第1章 黄玉(桃城)
「ええと、じゃあ――」
「ああ、ちょっと待ってください。
最初に名前を呼んであげるのは、ご自宅に着いてからにしてはどうですか?
特別さの演出も、愛情のひとつですよ。
さて、大変お待たせしました。
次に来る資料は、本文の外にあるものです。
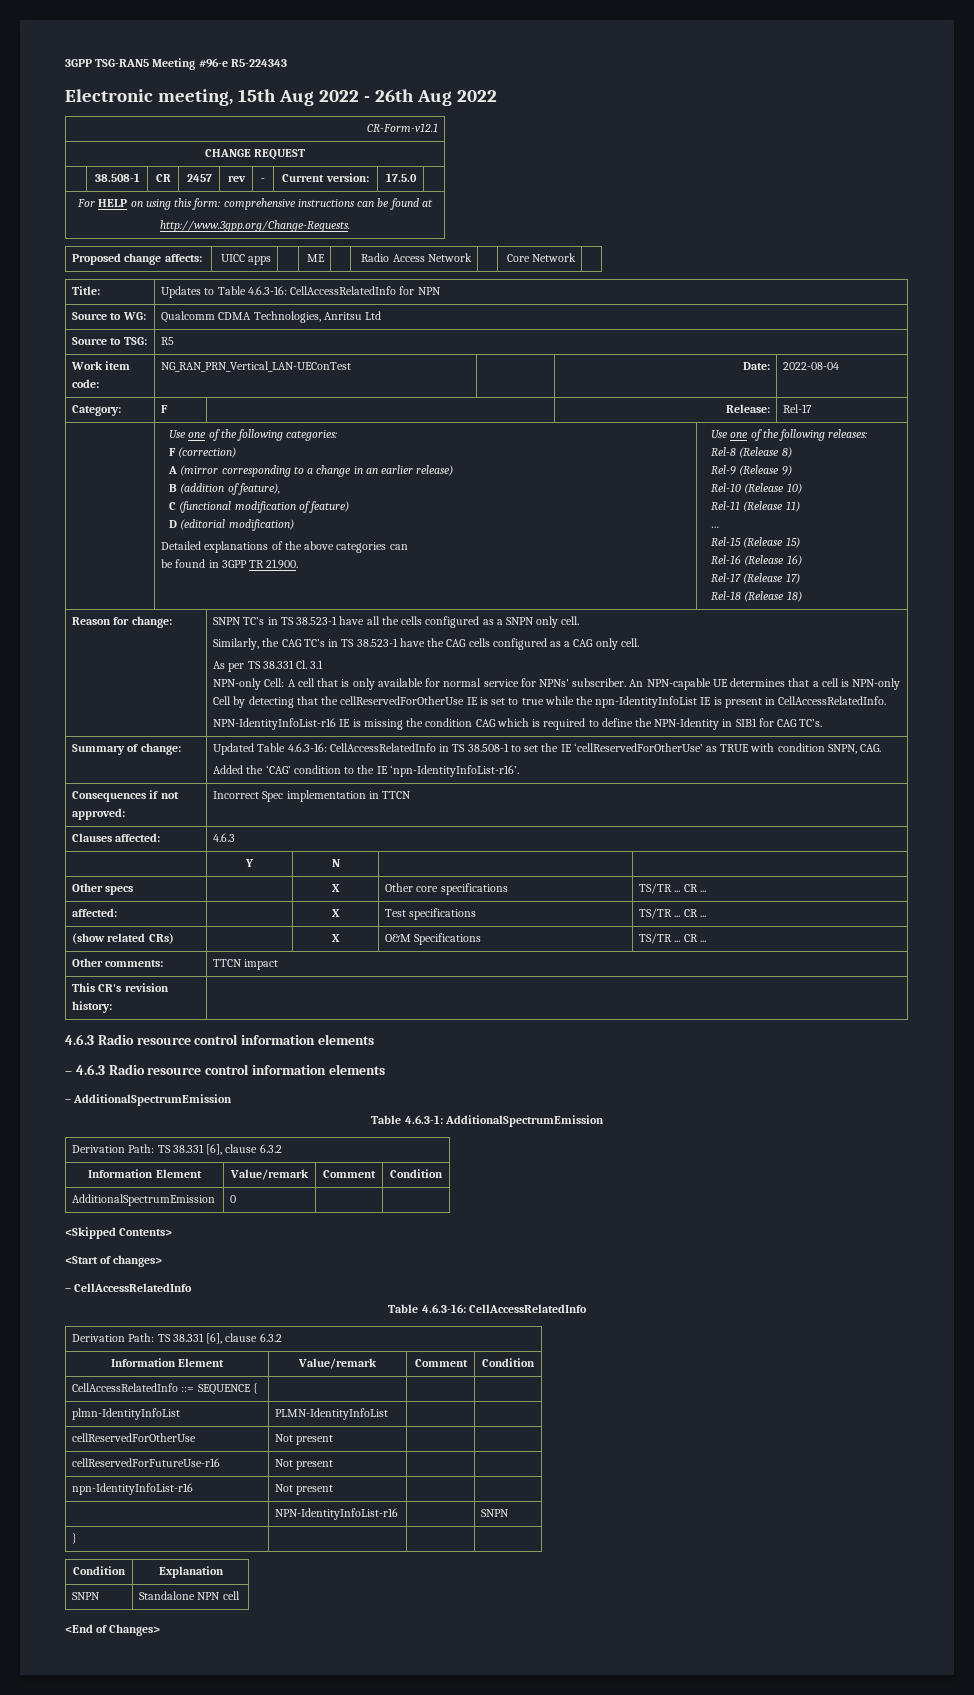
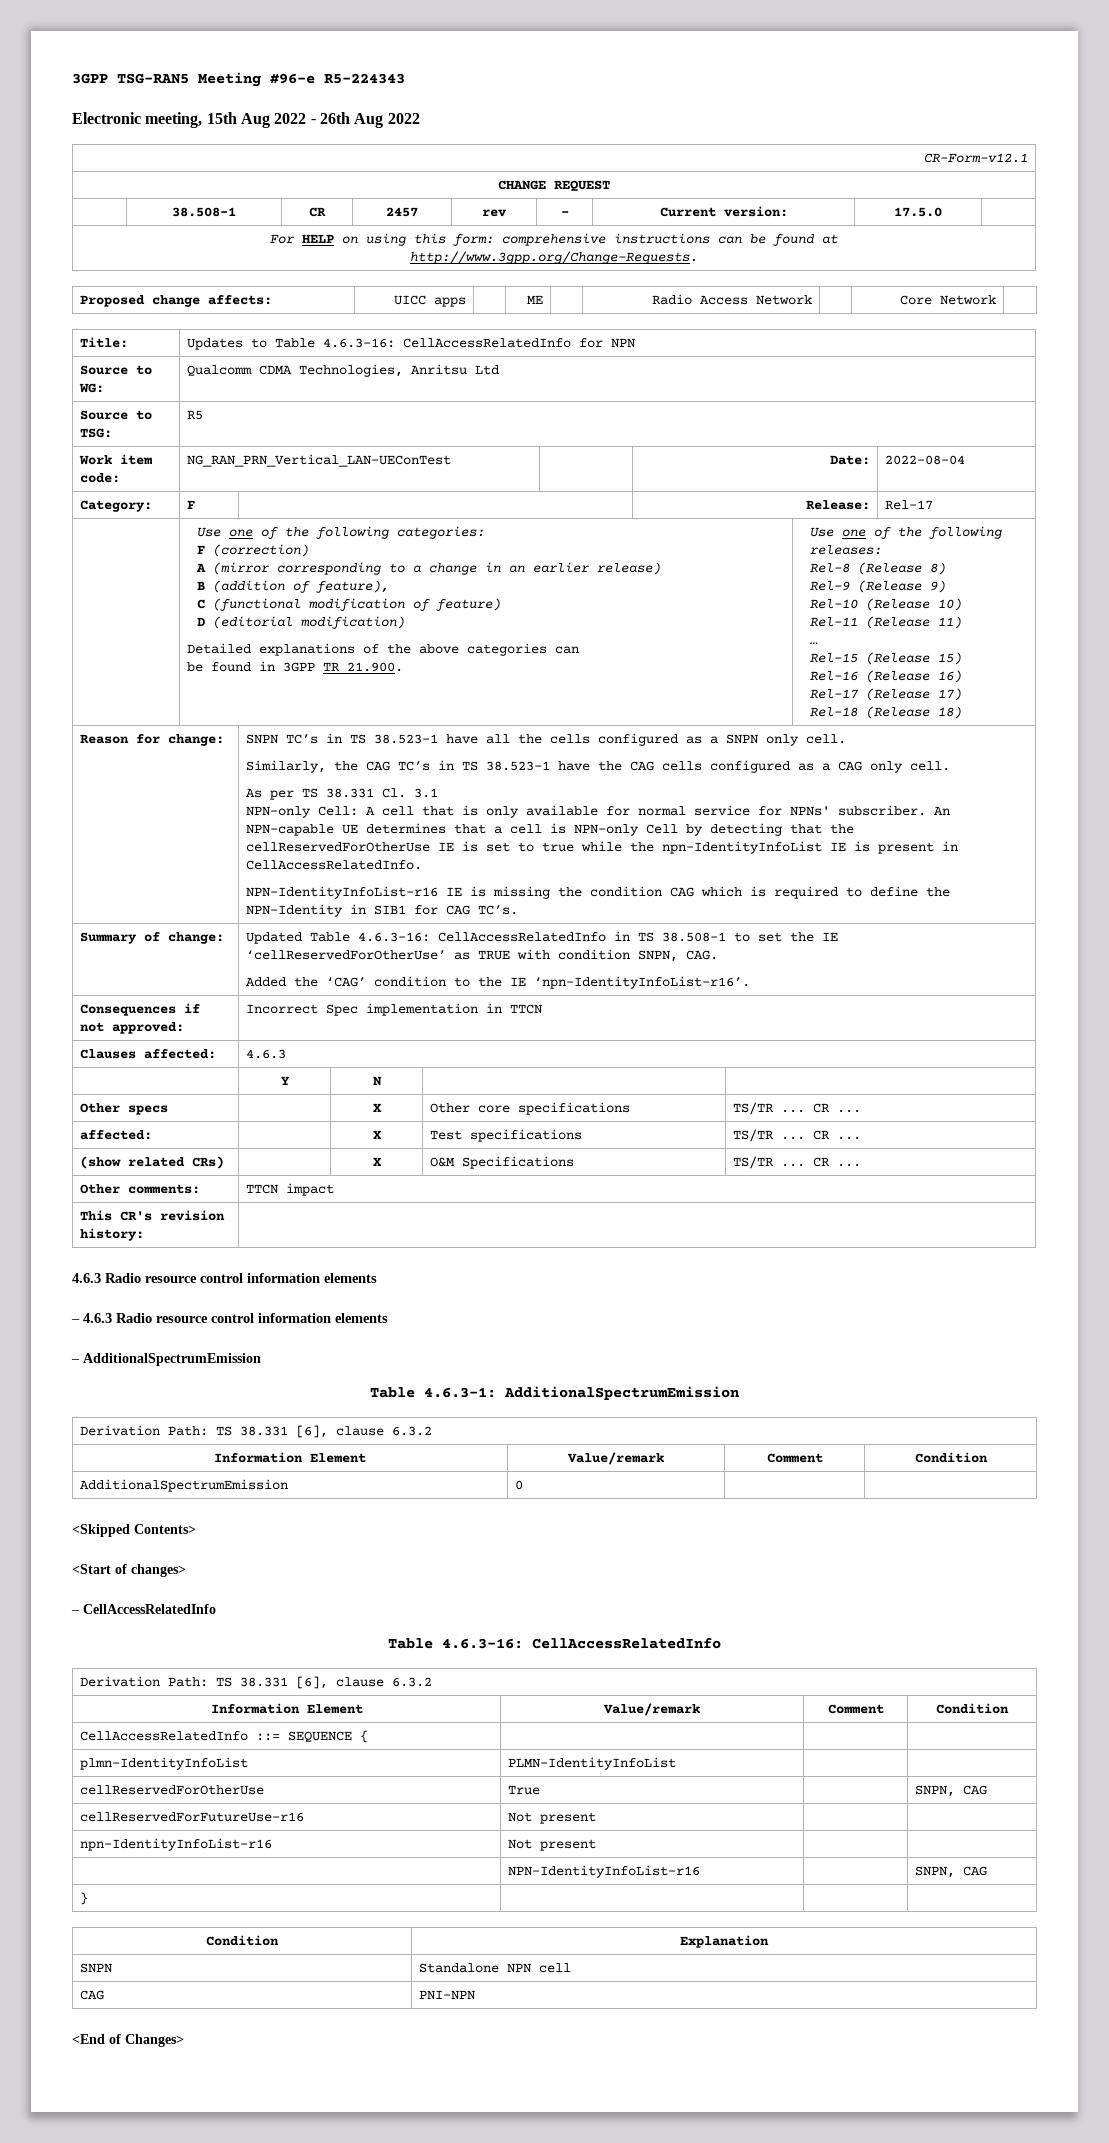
- cellReservedForOtherUse | Not present | |
+ cellReservedForOtherUse | True | | SNPN, CAG
- | NPN-IdentityInfoList-r16 | | SNPN
+ | NPN-IdentityInfoList-r16 | | SNPN, CAG
+ CAG | PNI-NPN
ご自宅までお送りします」
そう言って店主が出してくれた車の後部座席に座る。
部屋に着くまでのわずかな時間、隣で自分にもたれかかる少女《プランツ》の柔らかさに驚きながら、窓の外を眺めていた。
夢ではない。……夢から、覚めないのかもしれない。
やがて家に着き、ハイヤーの運転手よろしく恭しくドアを開けた店主に礼を言って車を降りる。
「お待たせしました。
さあ、ご自宅まで少女《プランツ》を抱いていってあげてください」
「はい?」
「愛情ですから。さあ、お願いしますよ」
有無を言わせぬ笑顔に押し切られ、少女《プランツ》を横抱きにする。
ドレスの布量に苦戦する俺をよそに、少女《プランツ》は世にも幸せそうな顔で、俺の首に抱きついてきた。
その笑顔に、胸が温かくなる。……いつ以来だろう。忙しくなる前だろうか。それとも、あいつと別れる前?
部屋のドアを開け、少女《プランツ》の靴を脱がせて進み、そっと自分のベッドに降ろす。
軽く整えてあるとは言え、使い込んだ綿のシーツと量産品のベッドスプリングは少女《プランツ》にそぐわないことこの上ない。
寝床を整えてやらなくては、というタスクをいったん横に置き、俺は少女《プランツ》と向かい合った。
「……なあ、俺を選んでくれてありがとうな。お前のこと養っていけるように、頑張るよ。
よろしくな、……アリス」
そっと、店にいるときから考えていた名前を声に乗せる。
お互いの耳に届いた名前は、すとんと俺の中に落ちて、少女《プランツ》と結びつき心の一角を占拠したのがわかった。
ああ、愛着ってこういうことか、とわずか感動する俺の顔をじっと見て、少女《プランツ》……アリスは、くっきりと微笑んだ。